In his first White House bid, Bush was the underdog against the vice president of an incumbent who had presided over eight years of peace and considerable prosperity. Bush won - barely. But win he did.

Rule No. 2.Never underestimate your opponent's intelligence. Why? Well, there are a number of reasons, but the principal one is that there is a corollary to such, namely, an overestimation of your own, which, in turn, leads to a woeful lack of necessary self-criticism and its own corollaries, smugness and self-satisfaction.

Donna Brazile, Al Gore's campaign manager, made this point in an open letter she wrote in August. Commenting on bumper stickers declaring that "Somewhere in Texas, a village is missing its idiot," Brazile warned that "if the bumper-sticker crowd believes it refers to George W. Bush, they are sorely mistaken." Sen. John Kerry, she said, "is running against a shrewd, clever and an extremely intelligent opponent."

Rule No. 3. Never underestimate the intelligence of your opponent's supporters, either. Whatever else one can say about Dick Cheney, Donald Rumsfeld, Condoleezza Rice, Paul Wolfowitz, William Kristol, William F. Buckley Jr., Bill Bennett, et al., whoever entertains the notion that they're stupid needs a reality check.

Of course, they're not the Bush supporters against whom the stupidity accusation is made. It's the tens of millions of ordinary citizens who voted for the President who were thought of as stupid. Which is why novelist Jane Smiley, writing in Slate last week, decided to be "honest about our antagonists." Smart Republicans such as Cheney and Rumsfeld, she opined, "are predatory and resentful, amoral, avaricious, and arrogant. Lots of Americans like and admire them because lots of Americans, even those who don't share those same qualities, don't know which end is up." As Smiley sees it, "the error that progressives have consistently committed over the years is to underestimate the vitality of ignorance in America. Listen to what the red state citizens say about themselves, the songs they write, and the sermons they flock to. They know who they are - they are full of original sin and they have a taste for violence." The upshot is "that red state types, above all, do not want to be told what to do - they prefer to be ignorant. As a result, they are virtually unteachable."
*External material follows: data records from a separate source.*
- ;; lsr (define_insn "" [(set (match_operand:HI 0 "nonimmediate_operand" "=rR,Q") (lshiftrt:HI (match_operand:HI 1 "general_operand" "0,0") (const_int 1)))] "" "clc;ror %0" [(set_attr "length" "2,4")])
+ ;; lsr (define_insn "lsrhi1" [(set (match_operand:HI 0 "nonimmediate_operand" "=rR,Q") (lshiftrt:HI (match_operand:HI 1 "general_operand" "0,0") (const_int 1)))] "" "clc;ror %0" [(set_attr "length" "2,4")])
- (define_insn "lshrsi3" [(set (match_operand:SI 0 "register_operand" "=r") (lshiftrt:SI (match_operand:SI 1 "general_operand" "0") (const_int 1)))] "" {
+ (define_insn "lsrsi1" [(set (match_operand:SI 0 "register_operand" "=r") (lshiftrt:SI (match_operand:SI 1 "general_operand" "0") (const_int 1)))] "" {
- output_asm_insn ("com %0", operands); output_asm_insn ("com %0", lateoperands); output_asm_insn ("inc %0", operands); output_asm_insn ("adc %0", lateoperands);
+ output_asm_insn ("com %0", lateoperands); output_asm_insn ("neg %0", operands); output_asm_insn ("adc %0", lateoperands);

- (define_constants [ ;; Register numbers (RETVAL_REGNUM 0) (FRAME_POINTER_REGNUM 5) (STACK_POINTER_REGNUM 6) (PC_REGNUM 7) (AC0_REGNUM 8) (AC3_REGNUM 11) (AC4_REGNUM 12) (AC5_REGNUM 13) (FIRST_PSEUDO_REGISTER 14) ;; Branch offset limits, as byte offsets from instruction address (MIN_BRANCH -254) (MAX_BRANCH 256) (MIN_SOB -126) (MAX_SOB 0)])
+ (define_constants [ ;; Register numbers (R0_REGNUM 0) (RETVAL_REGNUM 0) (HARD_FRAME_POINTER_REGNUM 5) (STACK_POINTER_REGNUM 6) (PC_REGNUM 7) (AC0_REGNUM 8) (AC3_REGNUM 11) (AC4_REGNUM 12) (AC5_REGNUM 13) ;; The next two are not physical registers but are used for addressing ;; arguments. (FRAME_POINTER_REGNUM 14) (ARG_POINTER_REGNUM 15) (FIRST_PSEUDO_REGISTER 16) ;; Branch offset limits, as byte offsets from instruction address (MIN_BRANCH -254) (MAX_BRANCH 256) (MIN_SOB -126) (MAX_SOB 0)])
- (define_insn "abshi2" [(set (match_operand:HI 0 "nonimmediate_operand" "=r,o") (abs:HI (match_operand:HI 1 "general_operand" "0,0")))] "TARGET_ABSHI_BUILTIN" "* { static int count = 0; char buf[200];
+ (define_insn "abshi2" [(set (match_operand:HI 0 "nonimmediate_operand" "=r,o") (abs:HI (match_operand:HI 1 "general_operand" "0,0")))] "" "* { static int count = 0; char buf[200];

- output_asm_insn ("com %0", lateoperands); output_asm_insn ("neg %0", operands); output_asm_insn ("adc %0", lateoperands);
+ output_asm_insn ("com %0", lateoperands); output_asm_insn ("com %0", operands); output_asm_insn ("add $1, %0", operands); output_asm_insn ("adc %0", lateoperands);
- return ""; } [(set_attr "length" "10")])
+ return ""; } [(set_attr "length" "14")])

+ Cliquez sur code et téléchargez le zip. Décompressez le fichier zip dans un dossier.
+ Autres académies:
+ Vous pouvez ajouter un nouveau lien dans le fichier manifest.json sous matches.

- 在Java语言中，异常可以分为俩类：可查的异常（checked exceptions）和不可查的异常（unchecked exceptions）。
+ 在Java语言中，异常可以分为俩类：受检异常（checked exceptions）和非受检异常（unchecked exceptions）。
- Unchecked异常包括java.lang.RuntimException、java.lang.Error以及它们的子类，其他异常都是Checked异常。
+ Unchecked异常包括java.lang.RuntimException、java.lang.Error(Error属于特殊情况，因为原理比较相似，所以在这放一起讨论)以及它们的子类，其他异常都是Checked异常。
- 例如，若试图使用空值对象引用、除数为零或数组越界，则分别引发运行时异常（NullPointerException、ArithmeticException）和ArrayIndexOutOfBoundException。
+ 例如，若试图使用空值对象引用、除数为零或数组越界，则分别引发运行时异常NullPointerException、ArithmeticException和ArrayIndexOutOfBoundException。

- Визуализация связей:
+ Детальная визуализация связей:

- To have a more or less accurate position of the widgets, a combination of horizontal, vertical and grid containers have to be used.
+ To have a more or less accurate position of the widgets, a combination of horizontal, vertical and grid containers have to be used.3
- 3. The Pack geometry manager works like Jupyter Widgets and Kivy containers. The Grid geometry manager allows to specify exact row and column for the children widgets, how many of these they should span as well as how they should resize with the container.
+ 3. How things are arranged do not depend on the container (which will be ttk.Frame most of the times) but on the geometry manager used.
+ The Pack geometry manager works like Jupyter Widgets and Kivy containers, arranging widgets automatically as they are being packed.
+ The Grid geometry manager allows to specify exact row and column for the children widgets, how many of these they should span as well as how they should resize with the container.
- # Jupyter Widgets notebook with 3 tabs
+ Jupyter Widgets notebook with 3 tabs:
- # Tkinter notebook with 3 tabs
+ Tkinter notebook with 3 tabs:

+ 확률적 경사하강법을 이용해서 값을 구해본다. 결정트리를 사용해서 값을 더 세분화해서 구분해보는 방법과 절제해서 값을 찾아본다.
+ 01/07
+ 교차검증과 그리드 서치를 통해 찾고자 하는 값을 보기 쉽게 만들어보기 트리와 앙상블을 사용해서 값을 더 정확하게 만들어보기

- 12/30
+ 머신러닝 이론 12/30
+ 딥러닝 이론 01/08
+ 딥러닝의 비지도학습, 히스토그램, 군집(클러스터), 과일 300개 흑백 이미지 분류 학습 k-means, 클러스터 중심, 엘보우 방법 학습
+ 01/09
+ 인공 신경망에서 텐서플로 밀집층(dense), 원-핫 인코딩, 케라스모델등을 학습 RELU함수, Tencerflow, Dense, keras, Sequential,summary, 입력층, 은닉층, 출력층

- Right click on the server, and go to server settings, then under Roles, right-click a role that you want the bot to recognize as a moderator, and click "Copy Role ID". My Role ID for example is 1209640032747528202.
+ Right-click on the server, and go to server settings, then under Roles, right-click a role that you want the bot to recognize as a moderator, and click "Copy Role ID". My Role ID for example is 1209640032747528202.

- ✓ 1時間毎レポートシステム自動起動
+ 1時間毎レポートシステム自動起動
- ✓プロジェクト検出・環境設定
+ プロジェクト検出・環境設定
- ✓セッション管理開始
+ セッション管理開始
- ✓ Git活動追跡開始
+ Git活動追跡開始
This is a view shared by more "progressives" than one might think. Smiley has obviously been reading Thomas Frank's What's the Matter With Kansas?: How Conservatives Won the Heart of America. In his book, Frank distinguishes between "the true believers, the average folks who have been driven into right-wing politics by what they see as the tyranny of the lawyers, the America-haters at Harvard, the professional politicians in Washington or the eviction of God from public space," and "the opportunists: professional politicians and lawyers and Harvard men who have discovered in the great right-wing groundswell an easy shortcut to realizing their ambitions."

It should be obvious what the problem is if you are ever to win an election in a democracy when you think the other party is a crowd of buffoons in thrall to a cabal of blackguards. To begin with, it means that your campaign discourse must be designed not to persuade voters, but to deceive them. Worse, it precludes your ever examining your opponents' premises, arguments and conclusions in good faith - in other words, not just to refute them, but to see whether there's anything to them. It also precludes ever examining your own views in order to see whether they stand in any need of correction.

In short, it means not doing what smart people are supposed to be good at.